My thought is to follow advice often given here by raising a number of straight-run chicks and select the cockerel(s) I like best out of the bunch. I'm considering the following breeds:
Delaware -- Large, attractively patterned birds that grow rapidly, are well-adapted to heat, and lay good-sized, medium-brown eggs
Australorp -- Large birds that grow rapidly, are well-adapted to heat, and lay good-sized, medium-brown eggs. Possibly less visible to hawks than the light-colored birds.
French Black or Cuckoo Marans -- Large birds, attractively-patterned (cuckoo), with dark egg genetics. Feathered feet.
Black/White/Blue/Splash Ameraucana (Cackle) -- Medium birds, blue egg genetics.
Since all chickens are awesome in the hatchery catalogs I'd appreciate feedback from people with experience with these breeds. Especially if you live in a hot, humid climate.
		
		
	 
I suggest you buy 2-3 cockerels of each of those breeds, and plan to butcher most of them, as you find reasons to dislike one and another--the one that bites you, the one that grows slowest, the one that's mean to the hens, etc.
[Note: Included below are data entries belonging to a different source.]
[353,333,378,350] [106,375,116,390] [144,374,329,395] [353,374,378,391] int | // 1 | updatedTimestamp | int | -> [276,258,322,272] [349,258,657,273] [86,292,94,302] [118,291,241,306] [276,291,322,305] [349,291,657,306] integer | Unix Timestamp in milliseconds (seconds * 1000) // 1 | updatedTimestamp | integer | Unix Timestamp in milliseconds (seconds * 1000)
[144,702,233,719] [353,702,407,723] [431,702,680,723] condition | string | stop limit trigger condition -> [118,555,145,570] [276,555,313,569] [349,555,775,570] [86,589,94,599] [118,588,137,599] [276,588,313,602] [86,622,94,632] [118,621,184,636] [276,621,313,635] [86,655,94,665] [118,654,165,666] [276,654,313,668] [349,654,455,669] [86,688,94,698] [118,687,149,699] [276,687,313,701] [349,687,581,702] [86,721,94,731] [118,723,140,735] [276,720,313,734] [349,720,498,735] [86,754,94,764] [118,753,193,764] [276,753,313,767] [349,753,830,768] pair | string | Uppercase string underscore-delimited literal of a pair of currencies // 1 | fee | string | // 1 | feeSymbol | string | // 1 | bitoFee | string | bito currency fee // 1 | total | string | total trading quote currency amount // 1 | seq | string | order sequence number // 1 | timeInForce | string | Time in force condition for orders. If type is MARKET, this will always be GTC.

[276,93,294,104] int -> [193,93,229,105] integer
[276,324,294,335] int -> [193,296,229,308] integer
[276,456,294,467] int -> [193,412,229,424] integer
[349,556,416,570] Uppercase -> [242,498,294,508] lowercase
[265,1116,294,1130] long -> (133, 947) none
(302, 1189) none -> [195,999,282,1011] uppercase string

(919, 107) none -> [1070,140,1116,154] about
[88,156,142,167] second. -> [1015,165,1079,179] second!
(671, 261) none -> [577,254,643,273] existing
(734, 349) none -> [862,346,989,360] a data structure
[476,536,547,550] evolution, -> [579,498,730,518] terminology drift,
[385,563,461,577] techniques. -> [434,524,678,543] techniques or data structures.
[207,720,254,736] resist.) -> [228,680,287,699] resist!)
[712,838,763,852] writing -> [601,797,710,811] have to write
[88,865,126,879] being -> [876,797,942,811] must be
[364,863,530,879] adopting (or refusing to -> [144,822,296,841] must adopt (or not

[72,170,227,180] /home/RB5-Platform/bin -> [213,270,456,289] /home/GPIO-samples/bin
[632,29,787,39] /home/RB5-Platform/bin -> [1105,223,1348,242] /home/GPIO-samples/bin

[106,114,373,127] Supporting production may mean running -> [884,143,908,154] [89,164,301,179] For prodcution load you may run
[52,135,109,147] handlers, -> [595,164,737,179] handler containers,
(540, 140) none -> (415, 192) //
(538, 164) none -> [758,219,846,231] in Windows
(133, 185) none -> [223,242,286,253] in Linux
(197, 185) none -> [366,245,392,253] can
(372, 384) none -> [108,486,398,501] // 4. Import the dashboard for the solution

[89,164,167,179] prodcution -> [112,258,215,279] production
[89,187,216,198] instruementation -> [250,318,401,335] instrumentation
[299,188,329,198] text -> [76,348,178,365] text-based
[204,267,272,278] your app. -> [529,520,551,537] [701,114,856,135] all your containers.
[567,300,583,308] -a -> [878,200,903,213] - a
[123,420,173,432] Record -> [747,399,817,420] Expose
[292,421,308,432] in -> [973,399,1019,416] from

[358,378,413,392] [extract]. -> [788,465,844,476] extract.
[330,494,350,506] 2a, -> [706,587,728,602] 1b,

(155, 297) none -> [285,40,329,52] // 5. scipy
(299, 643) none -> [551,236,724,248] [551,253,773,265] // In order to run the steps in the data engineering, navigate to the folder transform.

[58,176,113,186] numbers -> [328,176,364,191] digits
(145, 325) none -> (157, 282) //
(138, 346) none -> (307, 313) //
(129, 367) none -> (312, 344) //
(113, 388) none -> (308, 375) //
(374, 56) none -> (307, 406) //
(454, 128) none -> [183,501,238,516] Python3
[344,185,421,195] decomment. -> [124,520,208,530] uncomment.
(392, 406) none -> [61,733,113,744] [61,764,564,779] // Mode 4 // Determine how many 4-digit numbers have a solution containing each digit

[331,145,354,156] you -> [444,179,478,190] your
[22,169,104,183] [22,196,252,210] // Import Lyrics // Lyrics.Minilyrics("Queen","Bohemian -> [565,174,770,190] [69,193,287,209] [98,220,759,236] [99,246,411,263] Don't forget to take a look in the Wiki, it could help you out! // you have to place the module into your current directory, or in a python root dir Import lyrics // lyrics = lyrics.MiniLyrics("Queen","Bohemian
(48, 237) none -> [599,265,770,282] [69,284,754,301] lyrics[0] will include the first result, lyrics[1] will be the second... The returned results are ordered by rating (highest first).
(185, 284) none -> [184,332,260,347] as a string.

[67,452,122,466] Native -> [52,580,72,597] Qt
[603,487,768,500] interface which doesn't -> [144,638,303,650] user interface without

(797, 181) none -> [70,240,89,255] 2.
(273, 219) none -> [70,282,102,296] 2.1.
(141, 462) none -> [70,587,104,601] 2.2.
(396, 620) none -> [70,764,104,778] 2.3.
I suggest you also buy 1-2 hens of each breed, because then you can learn what hens of that breed are like. When you know which hens you like best, you can hatch their chicks the next year, and maybe order males of that breed next.
White eggs look good in a carton of mixed eggs, so I would add a few Ancona hens. But you have a point about getting lighter colored eggs in later generations--just do not hatch any white eggs, and that will not happen. (And a few white eggs in a carton make all the other colors look even darker by comparison.)
It would be easy to breed Easter Eggers in colors you prefer:
Black Australorp rooster plus Easter Egger hens gives mostly black chicks.
Cuckoo Marans rooster plus Easter Egger hens gives mostly cuckoo chicks.
Delaware rooster plus brown or red hens gives mostly white-and-black patterned chicks.
From all of those crosses, most daughters will lay green eggs, but a few may lay brown eggs. If you cross those daughters back to brown-egg roosters, you will get about half green egg layers, and half brown egg layers.
So you could get a few Easter Eggers, put up with colors you don't like for one year, and then breed Easter Eggers you like. (And you might get lucky and find colors you like among the purchased Easter Eggers anyway.)